The SNP Westminster leader accused Rishi Sunak of taking inspiration from “Nigel Farage or Enoch Powell” after arguing his immigration policies are “a complete and utter disgrace”.
Stephen Flynn used his weekly grilling at Prime Minister’s Questions to criticise the Government’s new Illegal Migration Bill, which is intended to prevent people from claiming asylum if they come to the UK via small boats across the English Channel.
Mr Flynn first asked Mr Sunak to confirm that women victims of sex trafficking smuggled on boats will be denied help from modern slavery laws under his new proposed legislation.

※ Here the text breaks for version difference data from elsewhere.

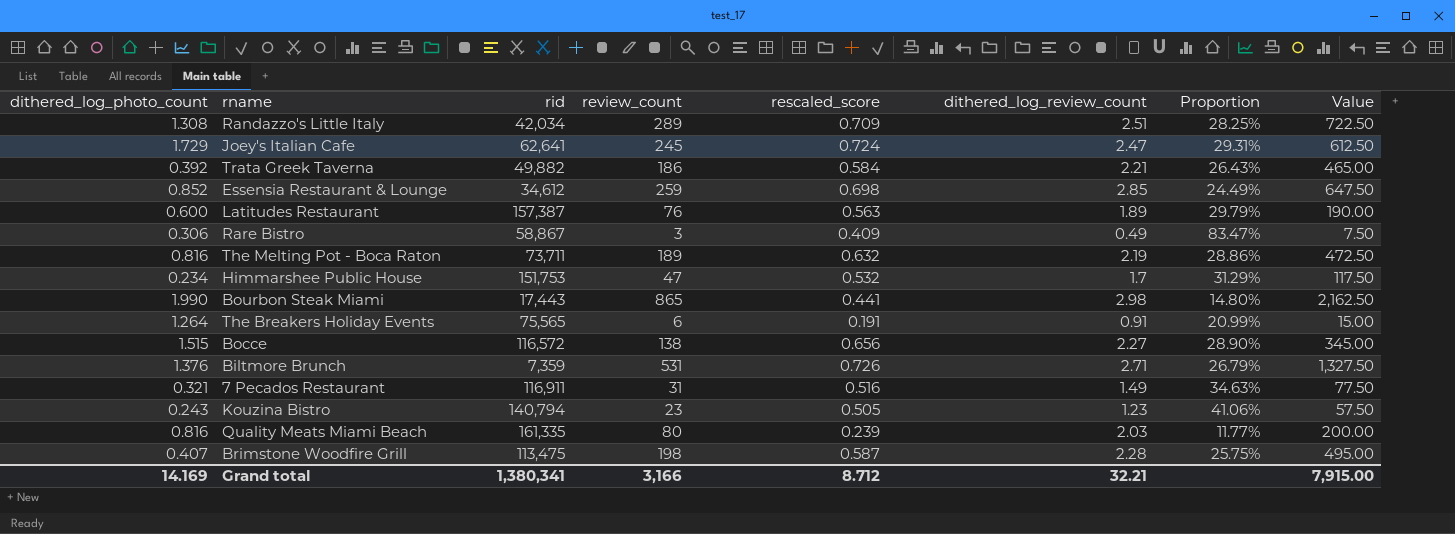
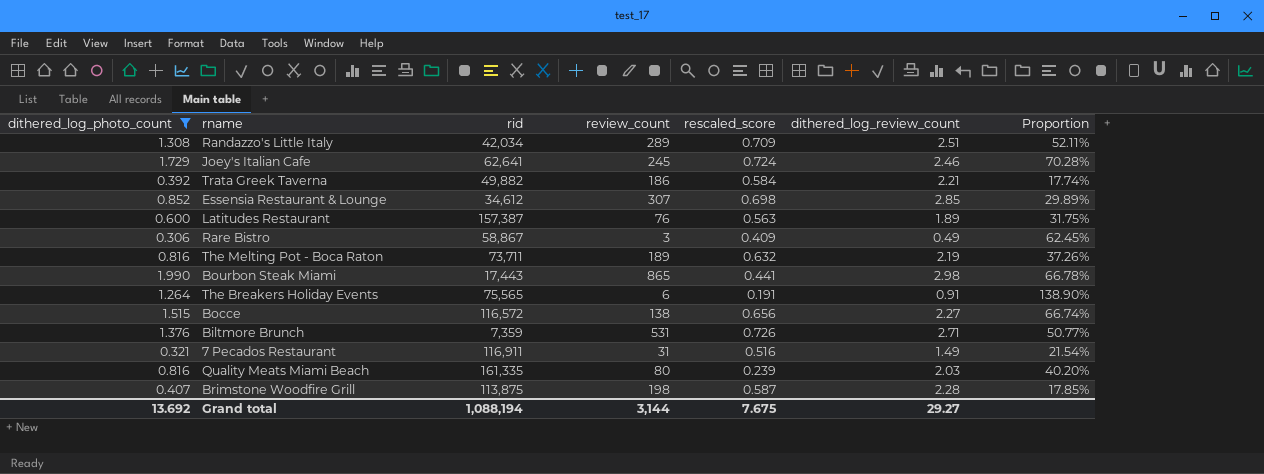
filter: none -> dithered_log_photo_count >= 0.306
column Value | formula: [review_count] * 2.5 -> none
column Proportion | formula: [rescaled_score] / [dithered_log_review_count] -> [dithered_log_photo_count] / [dithered_log_review_count]
Joey's Italian Cafe | dithered_log_review_count: 2.47 -> 2.46
Essensia Restaurant & Lounge | review_count: 259 -> 307
Brimstone Woodfire Grill | rid: 113,475 -> 113,875
Grand total | dithered_log_photo_count: 14.169 -> 13.692
Grand total | rid: 1,380,341 -> 1,088,194
Grand total | review_count: 3,166 -> 3,144
Grand total | rescaled_score: 8.712 -> 7.675
Grand total | dithered_log_review_count: 32.21 -> 29.27

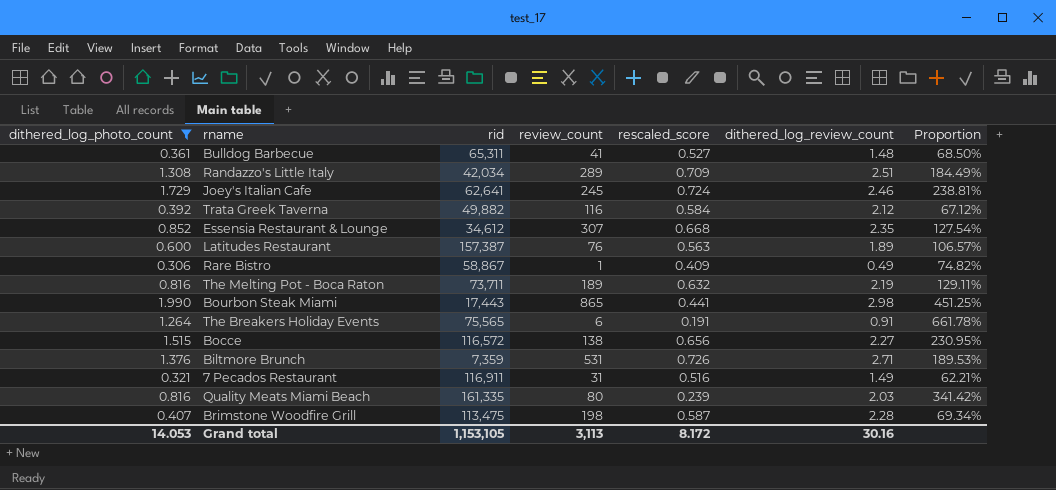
column Proportion | formula: [dithered_log_photo_count] / [dithered_log_review_count] -> [dithered_log_photo_count] / [rescaled_score]
row Bulldog Barbecue: none -> 0.361 | 65,311 | 41 | 0.527 | 1.48 | 68.50%
Trata Greek Taverna | review_count: 186 -> 116
Trata Greek Taverna | dithered_log_review_count: 2.21 -> 2.12
Essensia Restaurant & Lounge | rescaled_score: 0.698 -> 0.668
Essensia Restaurant & Lounge | dithered_log_review_count: 2.85 -> 2.35
Rare Bistro | review_count: 3 -> 1
Brimstone Woodfire Grill | rid: 113,875 -> 113,475
Grand total | dithered_log_photo_count: 13.692 -> 14.053
Grand total | rid: 1,088,194 -> 1,153,105
Grand total | review_count: 3,144 -> 3,113
Grand total | rescaled_score: 7.675 -> 8.172
Grand total | dithered_log_review_count: 29.27 -> 30.16

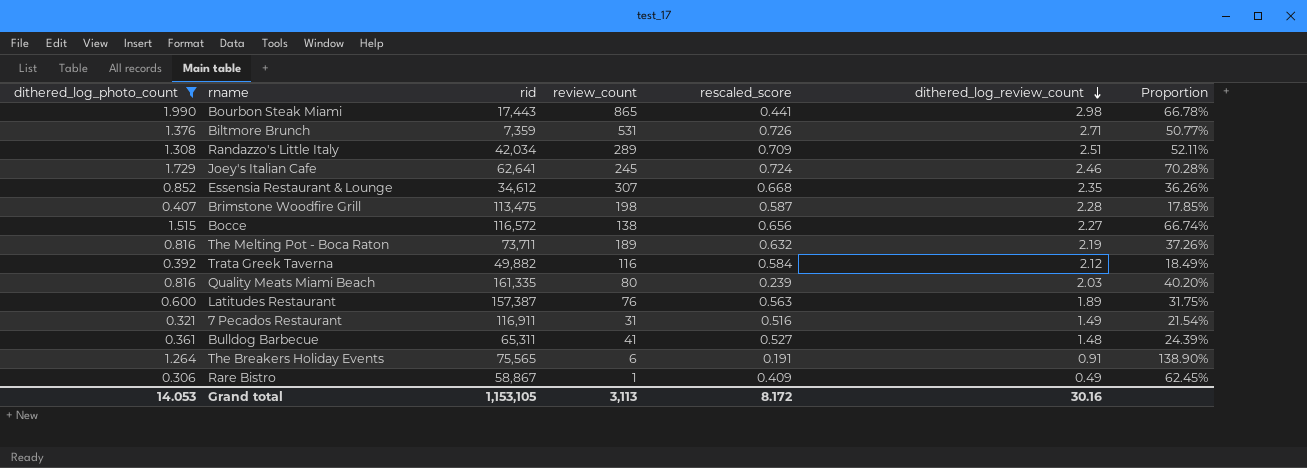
row order: none -> dithered_log_review_count descending
column Proportion | formula: [dithered_log_photo_count] / [rescaled_score] -> [dithered_log_photo_count] / [dithered_log_review_count]

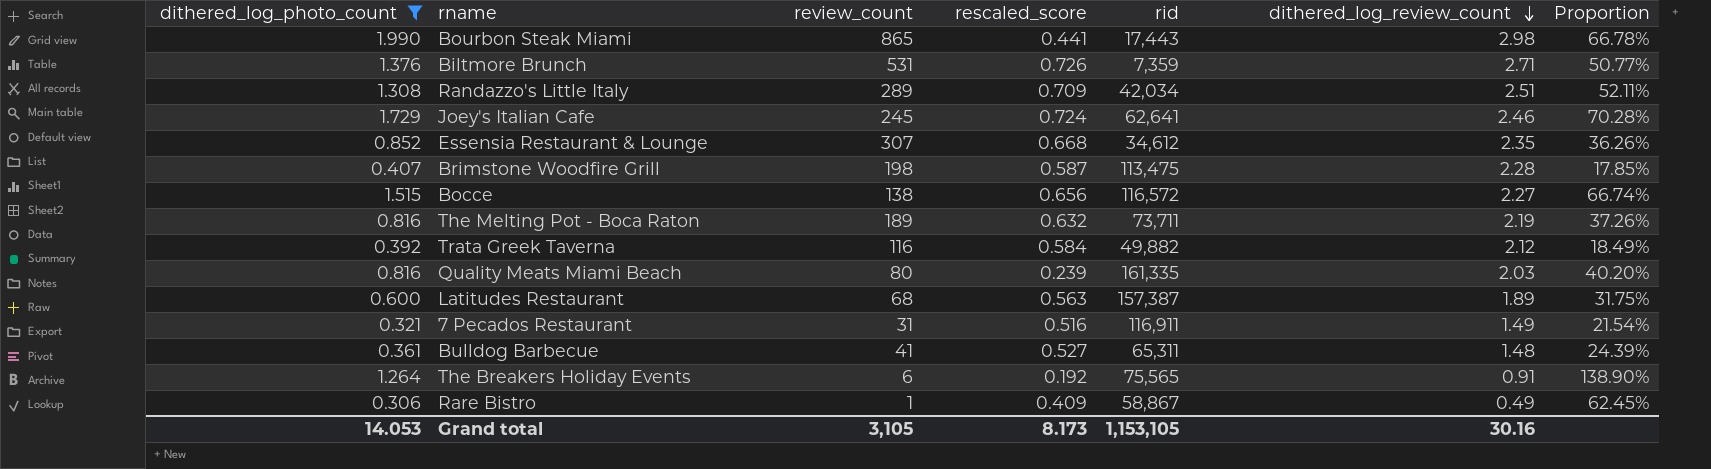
column rid | position: 3 -> 5
Latitudes Restaurant | review_count: 76 -> 68
The Breakers Holiday Events | rescaled_score: 0.191 -> 0.192
Grand total | review_count: 3,113 -> 3,105
Grand total | rescaled_score: 8.172 -> 8.173

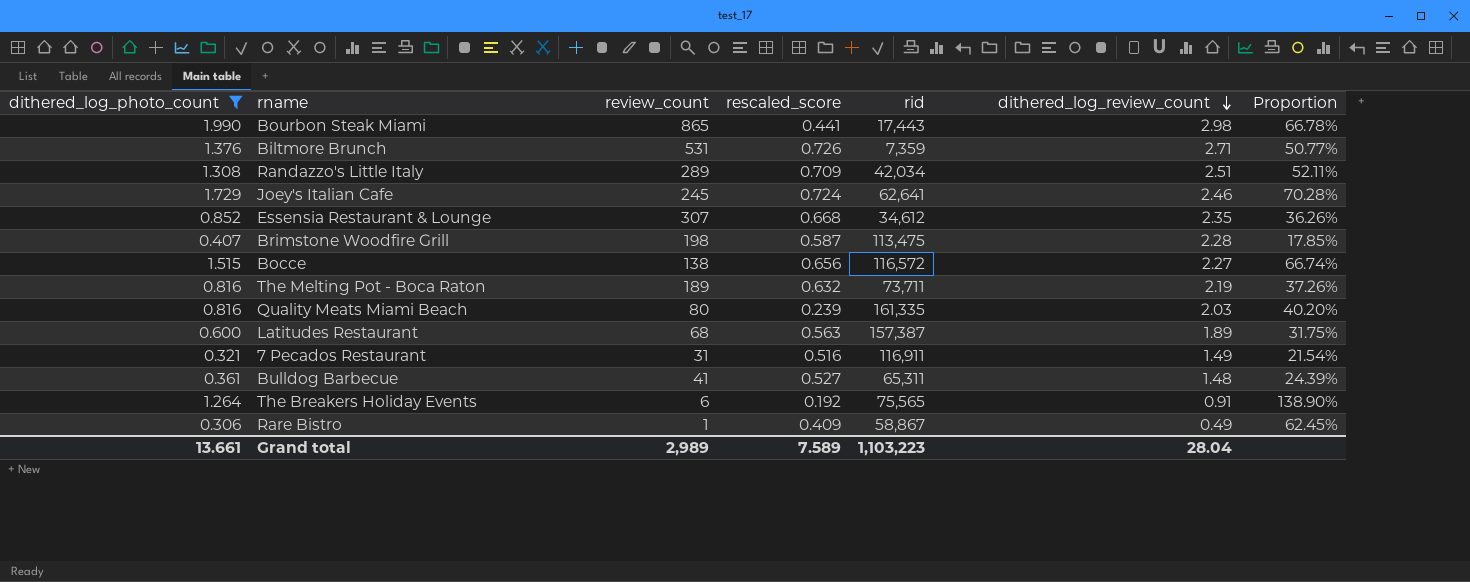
row Trata Greek Taverna: 0.392 | 116 | 0.584 | 49,882 | 2.12 | 18.49% -> none
Grand total | dithered_log_photo_count: 14.053 -> 13.661
Grand total | review_count: 3,105 -> 2,989
Grand total | rescaled_score: 8.173 -> 7.589
Grand total | rid: 1,153,105 -> 1,103,223
Grand total | dithered_log_review_count: 30.16 -> 28.04

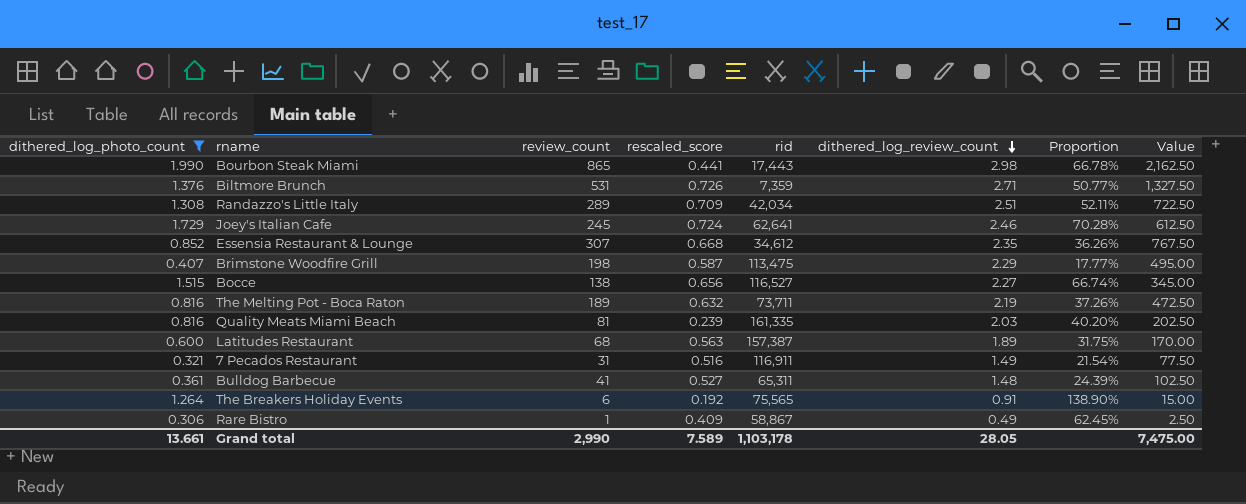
column Value | formula: none -> [review_count] * 2.5
Brimstone Woodfire Grill | dithered_log_review_count: 2.28 -> 2.29
Brimstone Woodfire Grill | Proportion: 17.85% -> 17.77%
Bocce | rid: 116,572 -> 116,527
Quality Meats Miami Beach | review_count: 80 -> 81
Grand total | review_count: 2,989 -> 2,990
Grand total | rid: 1,103,223 -> 1,103,178
Grand total | dithered_log_review_count: 28.04 -> 28.05

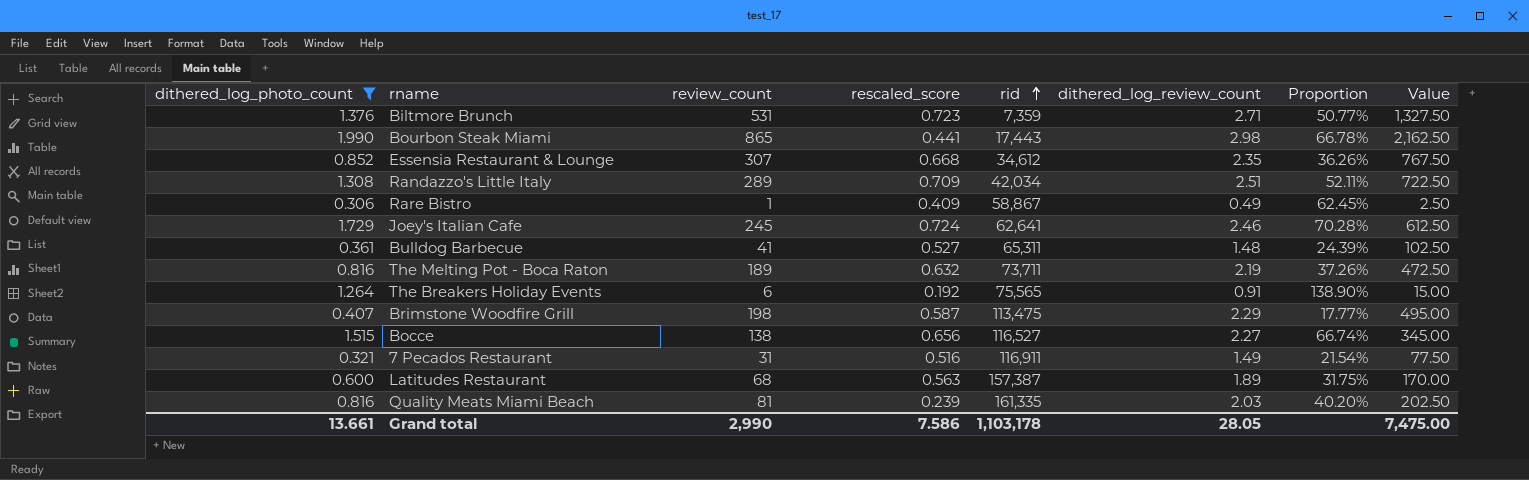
row order: dithered_log_review_count descending -> rid ascending
Biltmore Brunch | rescaled_score: 0.726 -> 0.723
Grand total | rescaled_score: 7.589 -> 7.586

The Prime Minister insisted “it is precisely because we want to target our resources and our compassion” that “we need to get a grip of this system”.
“There is nothing fair, there is nothing compassionate, about sustaining a system where, as we saw recently, people are dying on these crossings”, he told the lower chamber.
“But whilst it may shock, it shouldn’t necessarily surprise because this is the Tory government that in recent months has spoken of invasions.
“Just yesterday, this was a Tory government that said that 100 million people could be coming to these shores and this is the Tory government that this morning said that number could in fact be billions. Complete and utter nonsense.
“So, may I ask the Prime Minister from whom are his Government taking inspiration, Nigel Farage or Enoch Powell?”
Mr Sunak dismissed Mr Flynn’s claims as “load of nonsense” and claimed the figure of 100 million “doesn’t come from the Government, it comes from the United Nations”.
He went on: “It illustrates the scale of the global migration crisis the world is grappling with, which is why it is right that we take action because if we do not, the numbers will continue to grow.”
Commenting on the SNP Westminster leader’s remarks, former Ukip and Brexit Party leader Mr Farage told the PA news agency: “Just as the SNP found themselves hopelessly out of touch with their voters on trans legislation, they will find their open door approach to the young men crossing the Channel sees them out of touch again.”